__What the task requires__
What is needed is the number of lines in the data below that include "leveraging", stated by itself.

:::

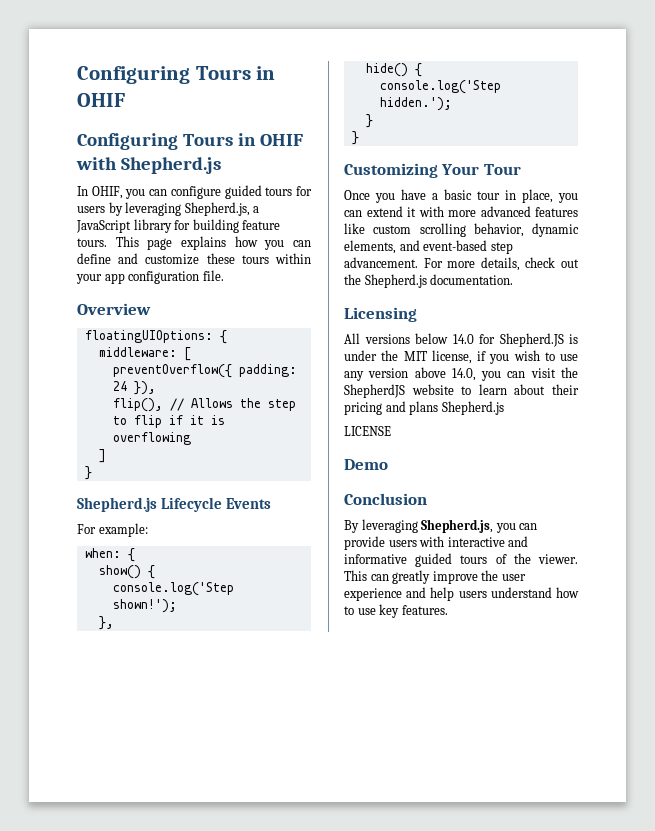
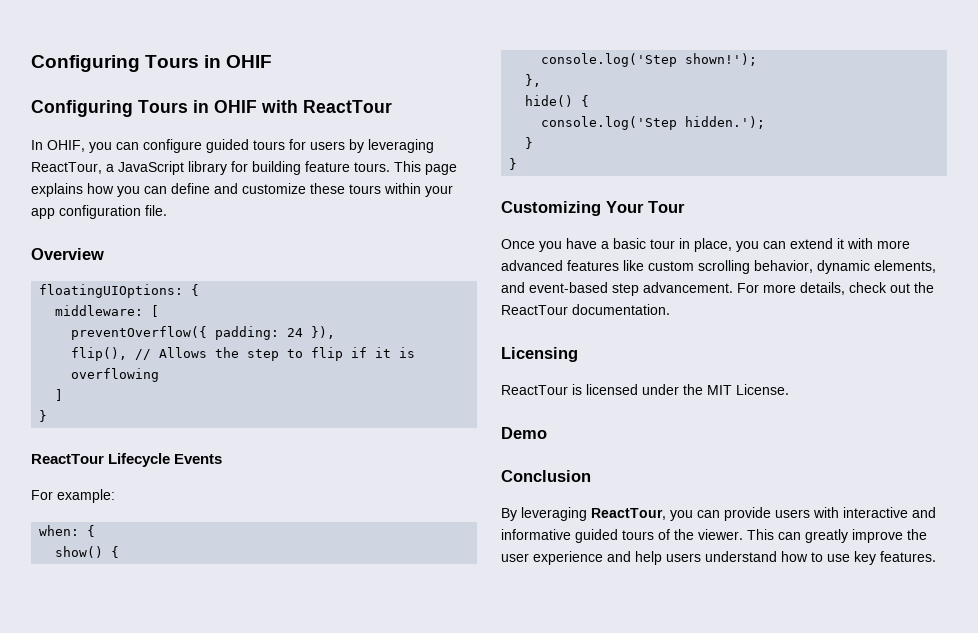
- Configuring Tours in OHIF with Shepherd.js
+ Configuring Tours in OHIF with ReactTour
- In OHIF, you can configure guided tours for users by leveraging Shepherd.js, a JavaScript library for building feature tours.
+ In OHIF, you can configure guided tours for users by leveraging ReactTour, a JavaScript library for building feature tours.
- Shepherd.js Lifecycle Events
+ ReactTour Lifecycle Events
- For more details, check out the Shepherd.js documentation.
+ For more details, check out the ReactTour documentation.
- All versions below 14.0 for Shepherd.JS is under the MIT license, if you wish to use any version above 14.0, you can visit the ShepherdJS website to learn about their pricing and plans Shepherd.js
- LICENSE
+ ReactTour is licensed under the MIT License.
- By leveraging Shepherd.js, you can provide users with interactive and informative guided tours of the viewer.
+ By leveraging ReactTour, you can provide users with interactive and informative guided tours of the viewer.

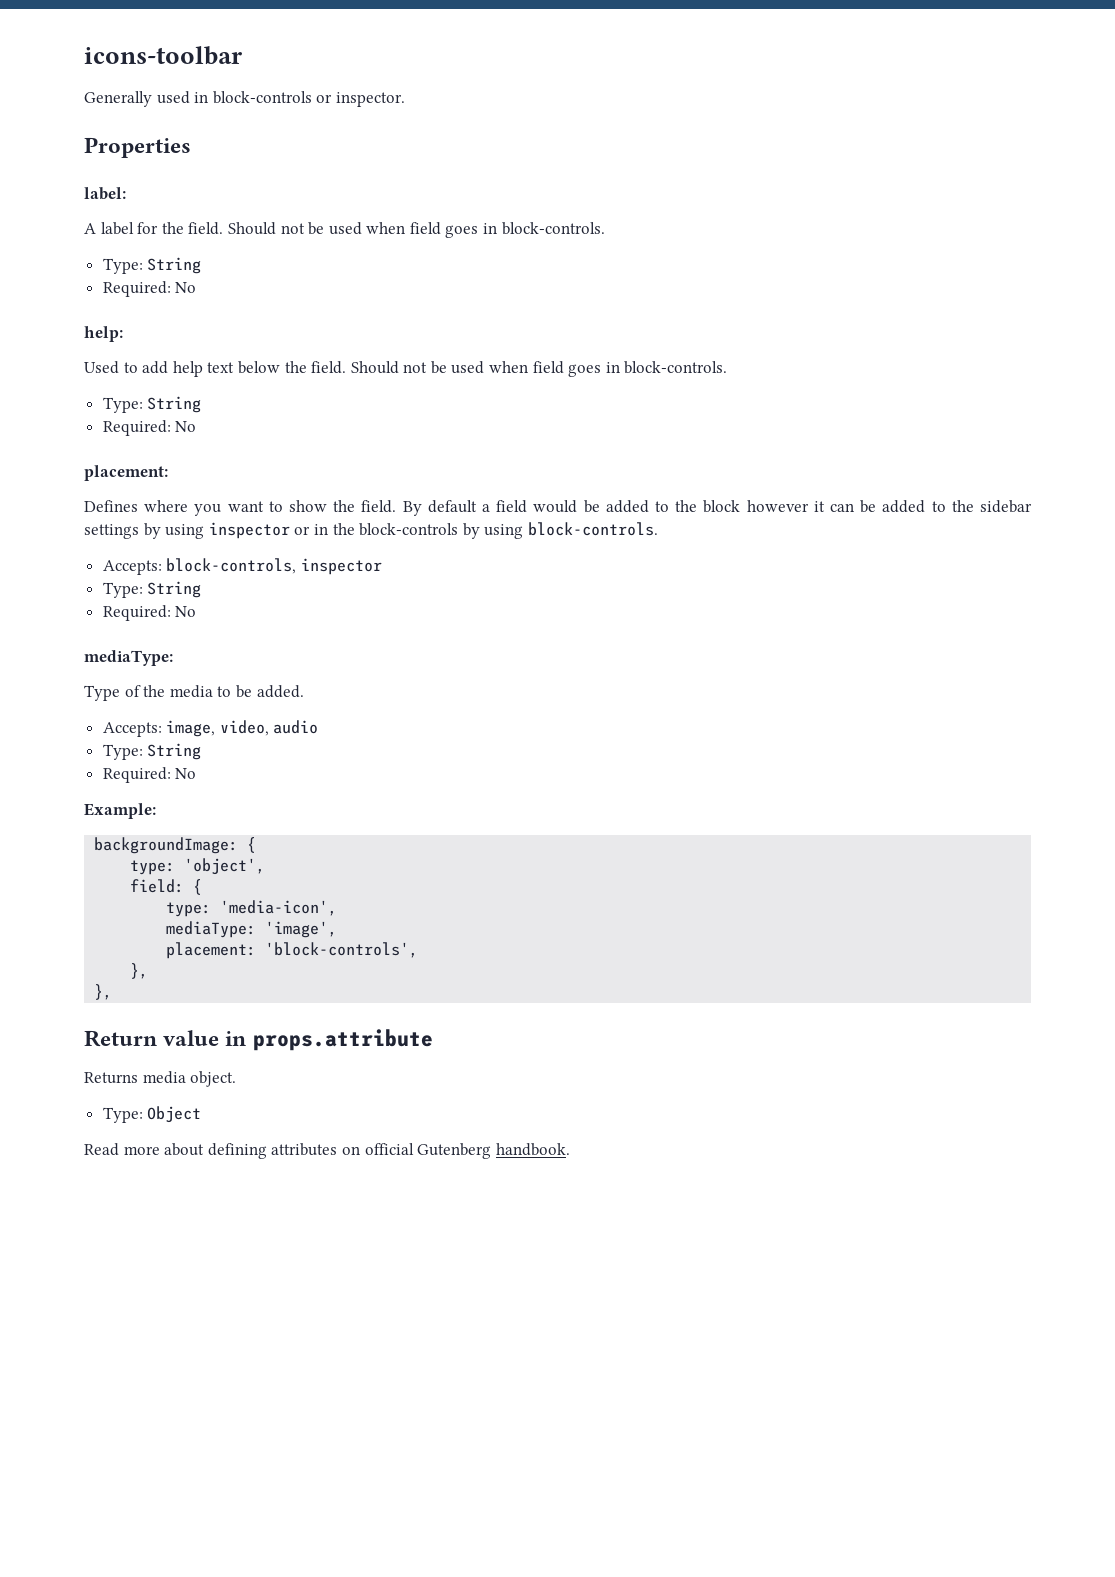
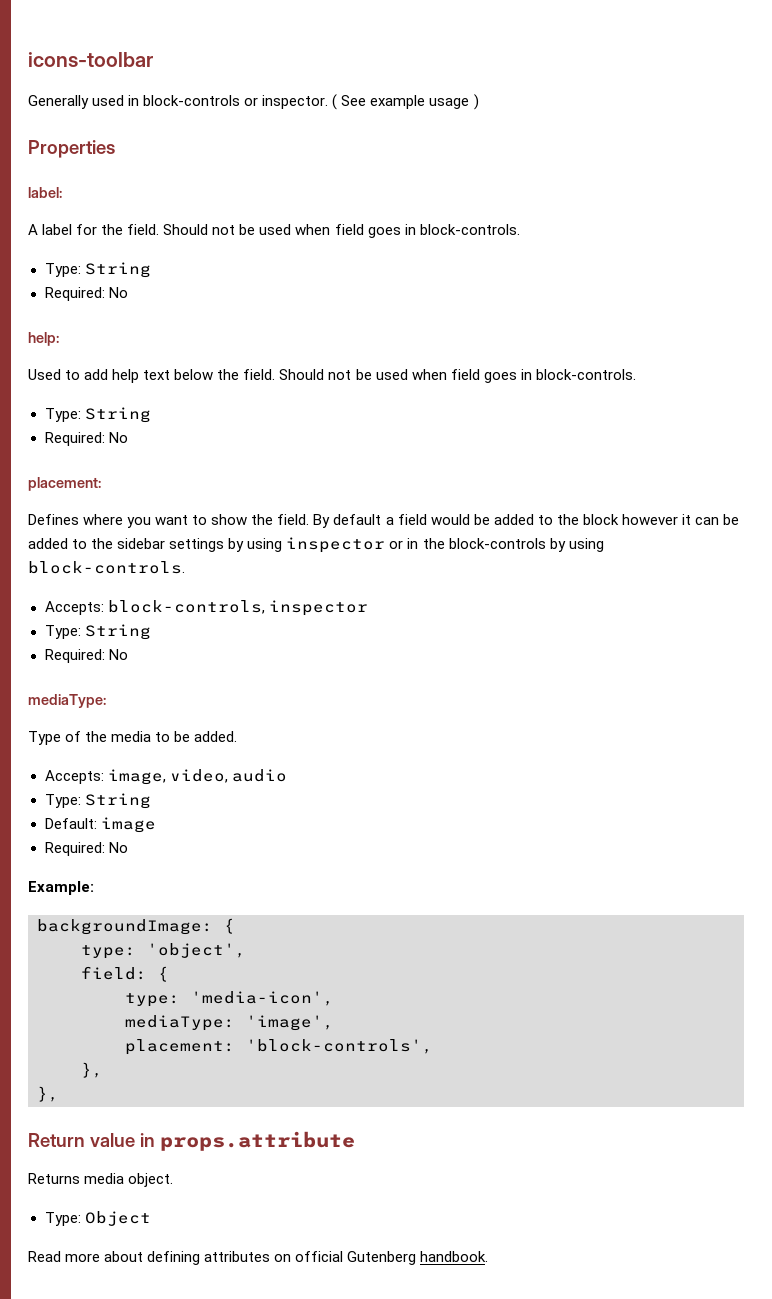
+ ( See example usage )
+ Default: image

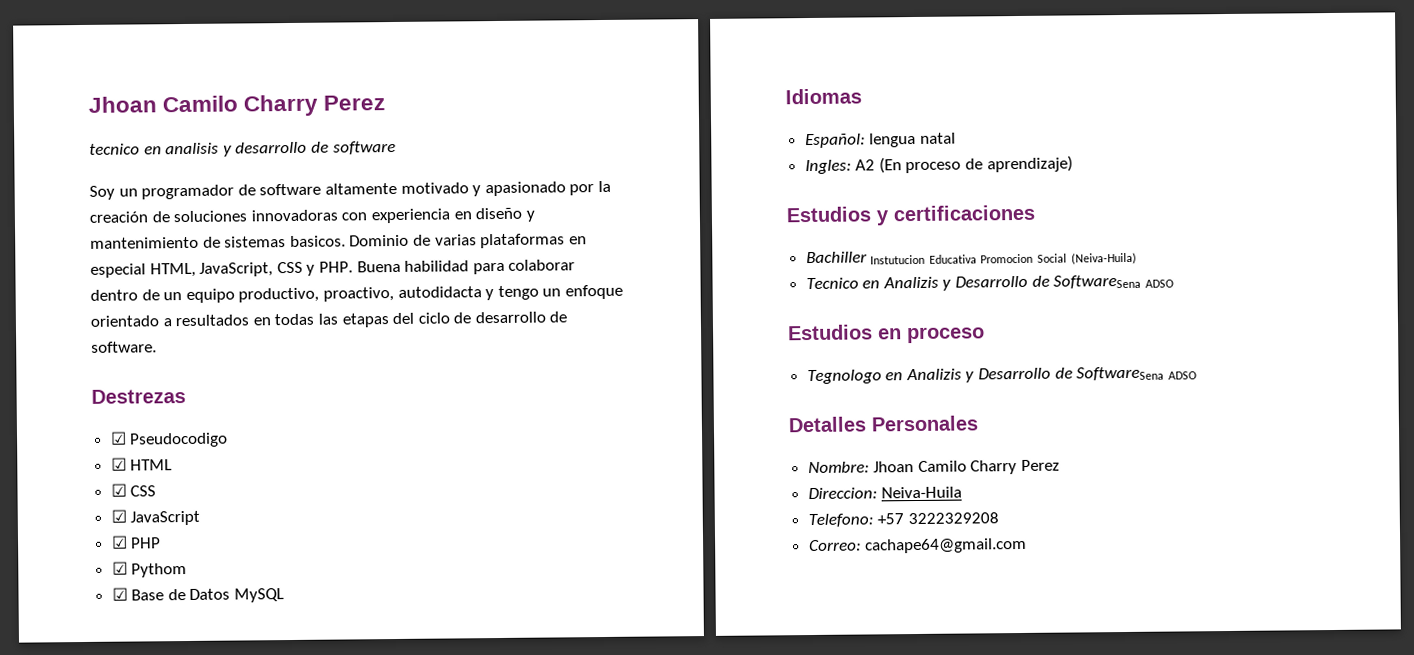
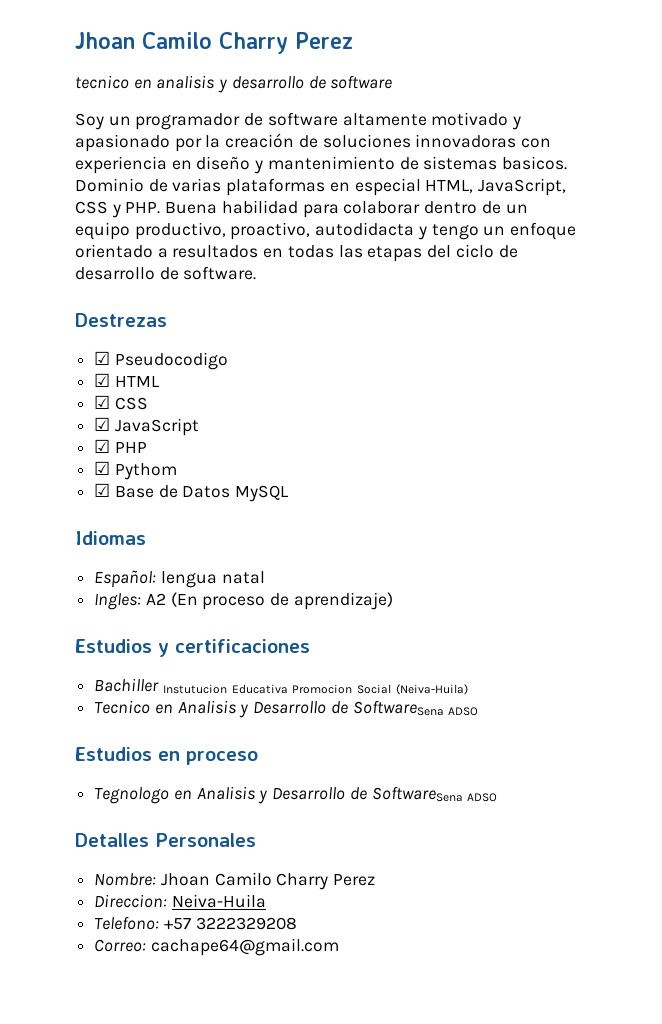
- Tecnico en Analizis y Desarrollo de SoftwareSena ADSO
+ Tecnico en Analisis y Desarrollo de SoftwareSena ADSO
- Tegnologo en Analizis y Desarrollo de SoftwareSena ADSO
+ Tegnologo en Analisis y Desarrollo de SoftwareSena ADSO

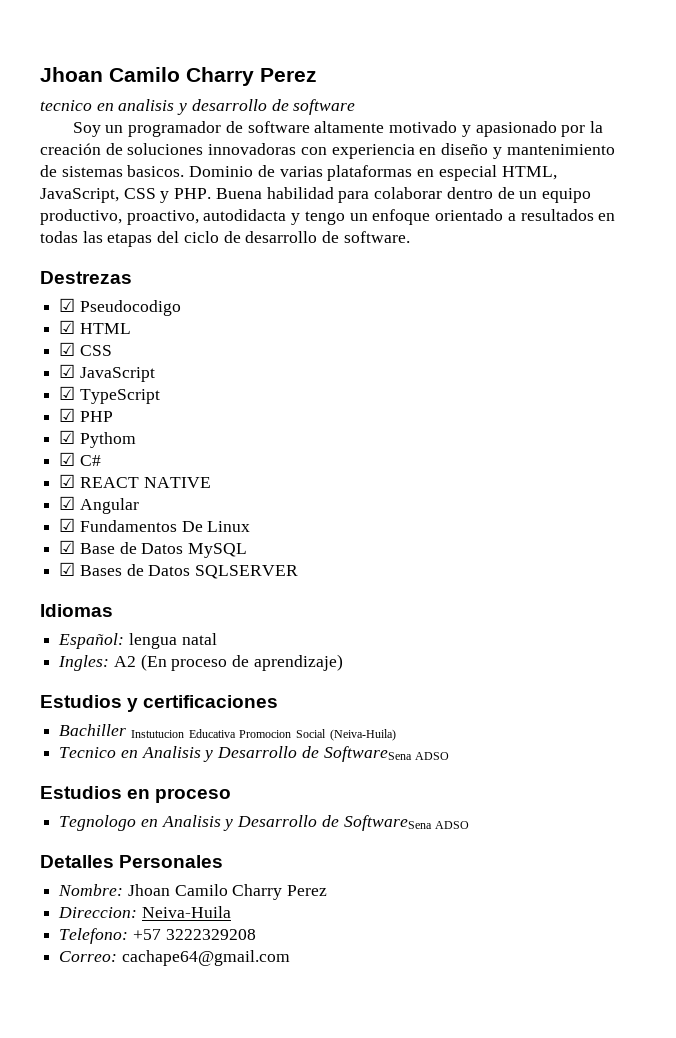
+ ☑ TypeScript
+ ☑ C#
+ ☑ REACT NATIVE
+ ☑ Angular
+ ☑ Fundamentos De Linux
+ ☑ Bases de Datos SQLSERVER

:::

__Answer to the problem__
4